Op welk ogenblik moet de aannemer over de erkenning beschikken om een overheidsopdracht van werken uit te voeren?

Overheidsopdracht van werken – Erkenning – Tijdstip.

Het Hof van Cassatie heeft herhaald dat de erkenning van de aannemer moet worden bijgebracht op het ogenblik van de betekening van de gunning.

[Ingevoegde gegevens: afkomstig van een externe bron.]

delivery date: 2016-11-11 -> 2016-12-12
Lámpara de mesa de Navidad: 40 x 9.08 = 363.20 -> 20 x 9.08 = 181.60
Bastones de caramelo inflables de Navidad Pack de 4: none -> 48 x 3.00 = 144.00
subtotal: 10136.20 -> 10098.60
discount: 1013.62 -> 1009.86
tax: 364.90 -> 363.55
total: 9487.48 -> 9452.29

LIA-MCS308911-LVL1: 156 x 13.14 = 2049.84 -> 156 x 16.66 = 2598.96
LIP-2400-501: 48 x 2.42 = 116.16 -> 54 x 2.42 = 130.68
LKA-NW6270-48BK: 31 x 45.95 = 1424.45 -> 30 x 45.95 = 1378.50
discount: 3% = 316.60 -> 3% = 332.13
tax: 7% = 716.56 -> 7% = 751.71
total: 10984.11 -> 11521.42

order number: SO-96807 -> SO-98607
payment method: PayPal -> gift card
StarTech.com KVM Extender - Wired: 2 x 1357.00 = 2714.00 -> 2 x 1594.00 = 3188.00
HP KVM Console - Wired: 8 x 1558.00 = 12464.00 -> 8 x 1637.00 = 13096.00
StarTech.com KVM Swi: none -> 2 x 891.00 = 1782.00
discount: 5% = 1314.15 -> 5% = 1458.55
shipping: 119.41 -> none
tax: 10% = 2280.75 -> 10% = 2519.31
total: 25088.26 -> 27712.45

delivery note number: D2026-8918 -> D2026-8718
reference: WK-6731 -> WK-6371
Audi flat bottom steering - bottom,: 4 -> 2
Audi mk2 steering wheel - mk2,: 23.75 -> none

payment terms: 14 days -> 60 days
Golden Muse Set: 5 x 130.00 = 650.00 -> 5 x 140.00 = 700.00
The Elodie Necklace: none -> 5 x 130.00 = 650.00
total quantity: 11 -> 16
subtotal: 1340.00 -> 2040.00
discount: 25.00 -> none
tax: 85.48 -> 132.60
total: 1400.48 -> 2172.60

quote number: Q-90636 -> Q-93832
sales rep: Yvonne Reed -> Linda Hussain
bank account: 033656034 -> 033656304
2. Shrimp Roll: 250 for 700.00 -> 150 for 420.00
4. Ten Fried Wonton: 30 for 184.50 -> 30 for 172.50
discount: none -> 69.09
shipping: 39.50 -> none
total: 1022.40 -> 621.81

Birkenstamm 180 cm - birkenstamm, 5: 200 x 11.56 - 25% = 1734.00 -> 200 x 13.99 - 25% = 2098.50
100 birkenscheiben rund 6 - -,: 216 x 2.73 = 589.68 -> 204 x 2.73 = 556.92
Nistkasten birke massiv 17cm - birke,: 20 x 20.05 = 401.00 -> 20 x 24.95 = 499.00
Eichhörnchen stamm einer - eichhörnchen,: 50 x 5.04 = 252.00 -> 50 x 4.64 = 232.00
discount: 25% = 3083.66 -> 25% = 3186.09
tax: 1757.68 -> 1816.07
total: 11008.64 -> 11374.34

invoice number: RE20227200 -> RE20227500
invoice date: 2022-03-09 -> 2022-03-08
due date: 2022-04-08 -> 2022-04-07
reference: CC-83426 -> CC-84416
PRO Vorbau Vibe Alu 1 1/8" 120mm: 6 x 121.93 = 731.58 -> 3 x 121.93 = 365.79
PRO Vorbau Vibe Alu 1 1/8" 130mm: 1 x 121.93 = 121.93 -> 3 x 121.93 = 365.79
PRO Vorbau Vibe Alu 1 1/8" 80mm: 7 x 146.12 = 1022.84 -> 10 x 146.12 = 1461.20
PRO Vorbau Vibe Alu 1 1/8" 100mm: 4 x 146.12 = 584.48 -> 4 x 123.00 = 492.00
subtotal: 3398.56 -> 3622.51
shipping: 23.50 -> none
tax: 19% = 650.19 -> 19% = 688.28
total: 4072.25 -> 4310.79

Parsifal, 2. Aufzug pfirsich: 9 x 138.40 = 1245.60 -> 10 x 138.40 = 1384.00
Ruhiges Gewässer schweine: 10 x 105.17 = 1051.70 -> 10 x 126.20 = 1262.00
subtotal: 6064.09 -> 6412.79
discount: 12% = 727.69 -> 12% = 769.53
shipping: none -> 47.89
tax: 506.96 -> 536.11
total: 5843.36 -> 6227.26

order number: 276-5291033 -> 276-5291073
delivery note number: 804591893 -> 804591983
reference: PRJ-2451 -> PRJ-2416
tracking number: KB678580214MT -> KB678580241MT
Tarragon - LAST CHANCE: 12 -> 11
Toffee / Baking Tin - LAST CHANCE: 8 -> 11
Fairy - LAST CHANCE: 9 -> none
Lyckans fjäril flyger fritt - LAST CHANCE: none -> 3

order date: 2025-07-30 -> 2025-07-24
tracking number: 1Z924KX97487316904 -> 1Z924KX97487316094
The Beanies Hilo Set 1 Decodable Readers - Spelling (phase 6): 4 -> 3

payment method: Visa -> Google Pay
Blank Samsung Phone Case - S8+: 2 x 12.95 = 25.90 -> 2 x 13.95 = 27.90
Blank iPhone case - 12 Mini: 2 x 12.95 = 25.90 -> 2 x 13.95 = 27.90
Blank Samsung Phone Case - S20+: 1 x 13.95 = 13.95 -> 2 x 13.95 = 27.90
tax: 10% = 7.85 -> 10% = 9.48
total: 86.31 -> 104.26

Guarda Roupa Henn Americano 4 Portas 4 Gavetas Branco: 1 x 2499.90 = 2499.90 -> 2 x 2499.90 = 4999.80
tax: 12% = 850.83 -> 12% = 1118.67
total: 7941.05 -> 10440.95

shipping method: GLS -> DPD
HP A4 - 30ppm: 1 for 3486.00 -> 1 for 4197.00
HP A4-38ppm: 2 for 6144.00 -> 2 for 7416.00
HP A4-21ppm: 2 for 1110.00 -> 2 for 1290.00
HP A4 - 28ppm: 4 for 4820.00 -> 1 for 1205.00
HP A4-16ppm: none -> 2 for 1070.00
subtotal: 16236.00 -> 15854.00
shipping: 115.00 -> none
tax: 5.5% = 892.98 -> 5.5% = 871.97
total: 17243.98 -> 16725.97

Indien een aannemer inschrijft bij een overheidsopdracht, kan de overheid deze aannemer mee opnemen in het onderzoek van de offertes. Op het moment van de betekening van de gunning moet deze aannemer dus ten minste beschikken over een voorlopige erkenning. Dit betekent dat het bestuur de opdracht kan gunnen aan een inschrijver die op het tijdstip van de beslissing tot gunning nog niet beschikt over de vereiste erkenning. De aannemer moet echter aan de erkenningsvoorwaarden voldoen op het ogenblik van de kennisgeving van de goedkeuring van zijn offerte, dat wil zeggen op het ogenblik van de betekening in de zin van artikel 117 van het KB d.d. 08/01/1996.

Een bestuur kan dus beslissen tot gunning (onder opschortende voorwaarde) aan een inschrijver die nog niet aan de vereiste erkenningsvoorwaarden voldoet. Het gaat hier om een mogelijkheid voor het bestuur, maar niet om een verplichting.

Bijgevolg bepaalt het Hof dat deze mogelijkheid niet inhoudt dat het bestuur, na te hebben beslist de opdracht te gunnen aan de inschrijver die, op de datum van de gunning, de laagste regelmatige inschrijving uitgaande van een erkende aannemer heeft ingediend, ertoe gehouden is op die beslissing terug te komen, wanneer het op het ogenblik van de kennisgeving van de goedkeuring er kennis van heeft dat een andere inschrijver inmiddels aan de erkenningsvoorwaarden voldoet en de offerte van die andere inschrijver gunstiger is.

Bron: Cass. 15 april 2011, Rechtskundig Weekblad 2012-13, nr. 22, 26 januari 2013 / MCPOoO, 2011/3, p.365.

Bijkomende informaties : P. Thiel, Mémento des marchés publics et des PPP 2013, p.305.